User interface change data:
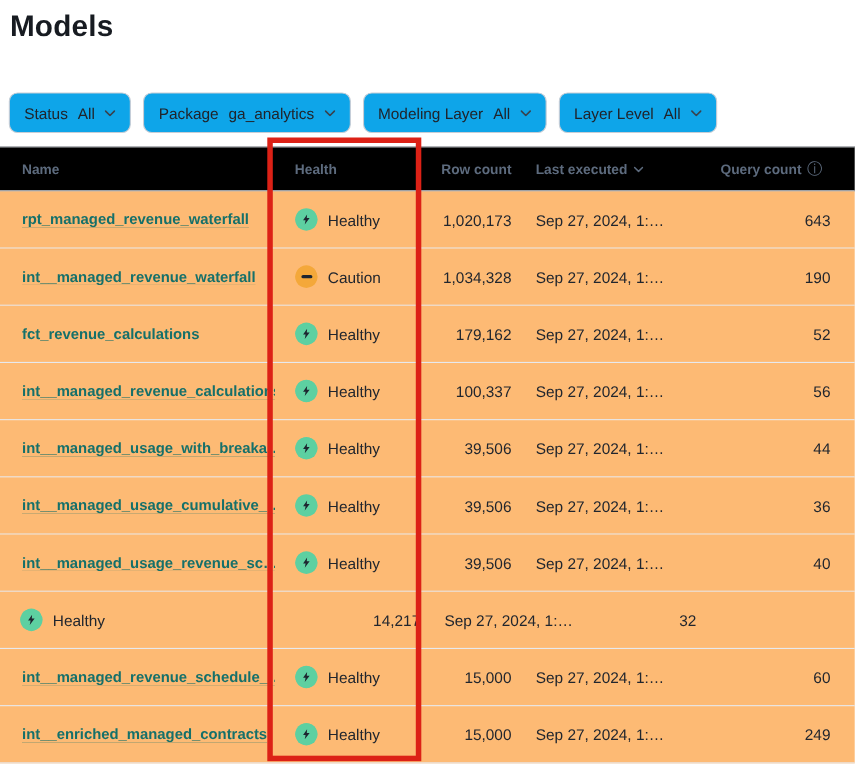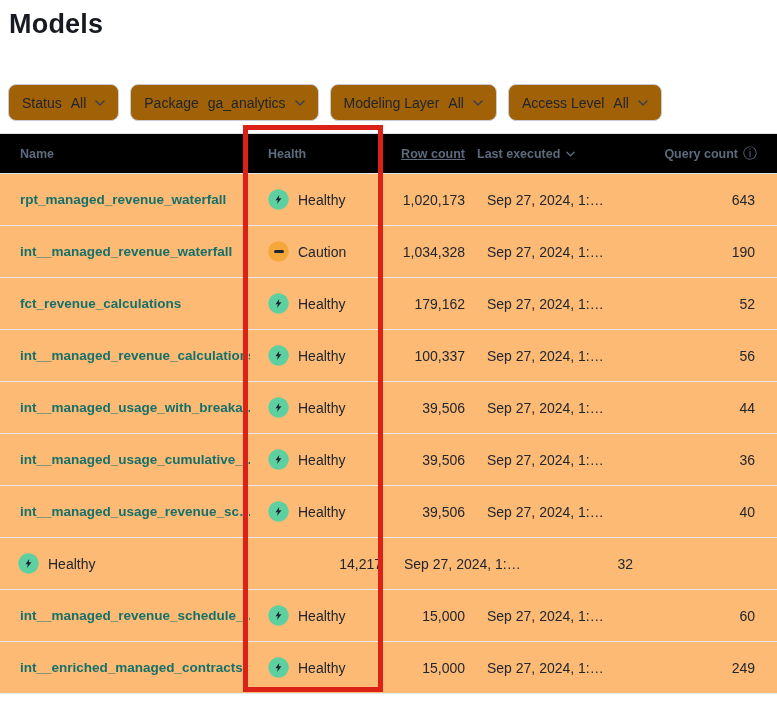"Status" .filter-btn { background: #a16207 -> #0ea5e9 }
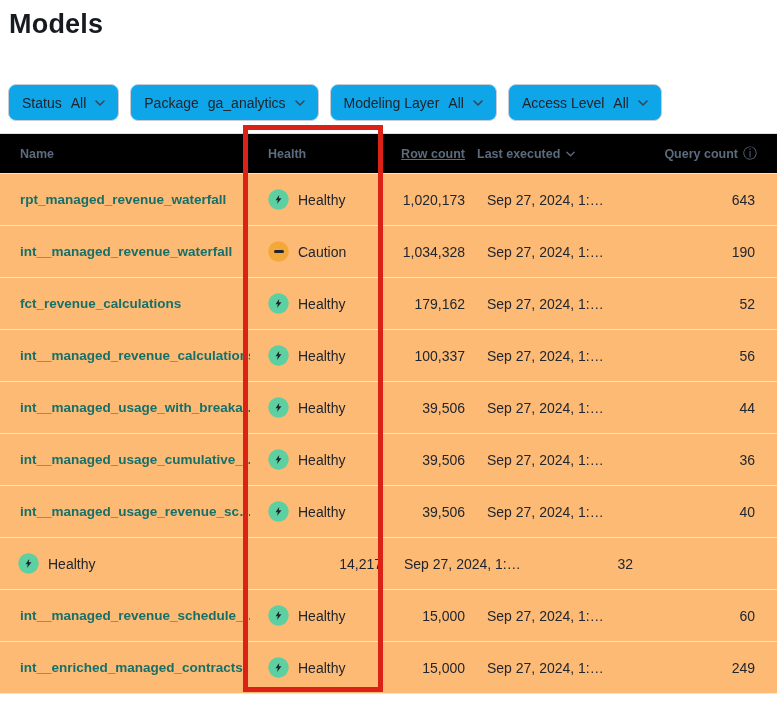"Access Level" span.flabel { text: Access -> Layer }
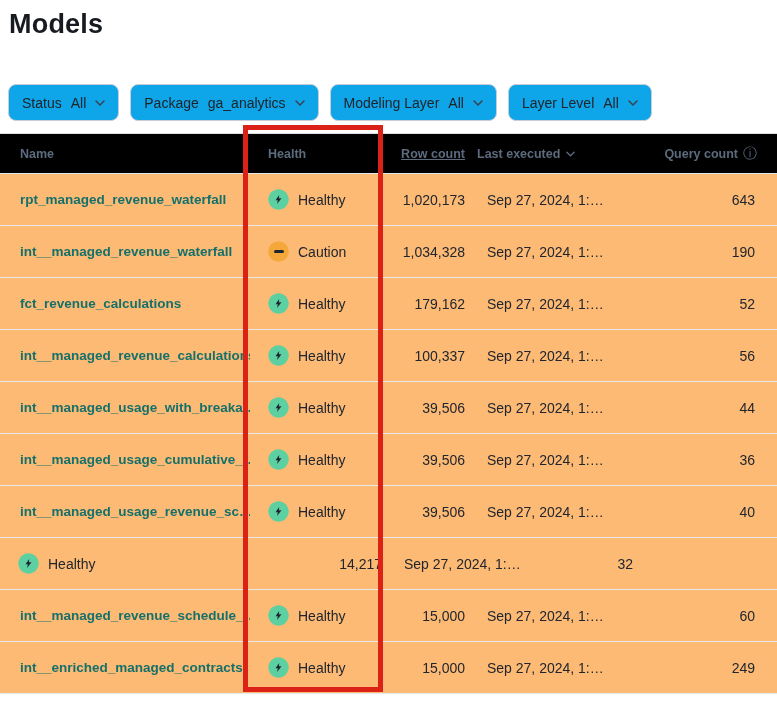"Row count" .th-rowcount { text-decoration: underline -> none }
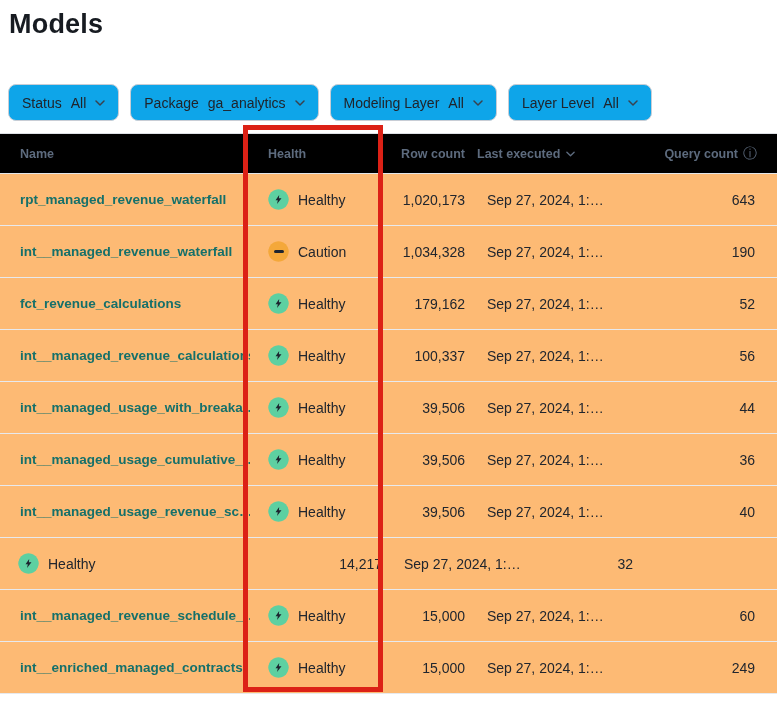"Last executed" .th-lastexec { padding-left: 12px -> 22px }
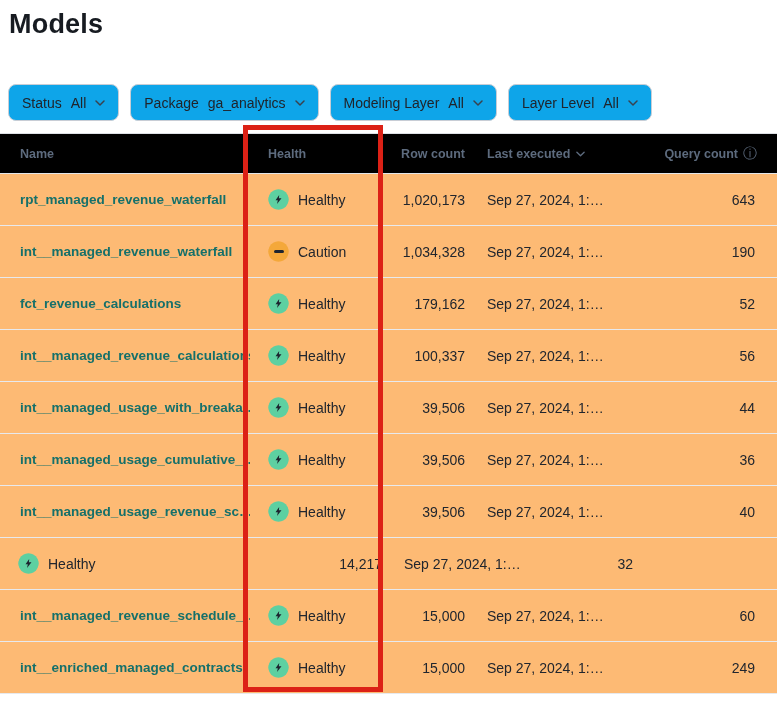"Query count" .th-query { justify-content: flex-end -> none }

> TO DO:
Return the lines of the data above in full and exactly, with no pictures.

> SOLVED EXERCISE:
"Status" .filter-btn { background: #a16207 -> #0ea5e9 }
"Access Level" span.flabel { text: Access -> Layer }
"Row count" .th-rowcount { text-decoration: underline -> none }
"Last executed" .th-lastexec { padding-left: 12px -> 22px }
"Query count" .th-query { justify-content: flex-end -> none }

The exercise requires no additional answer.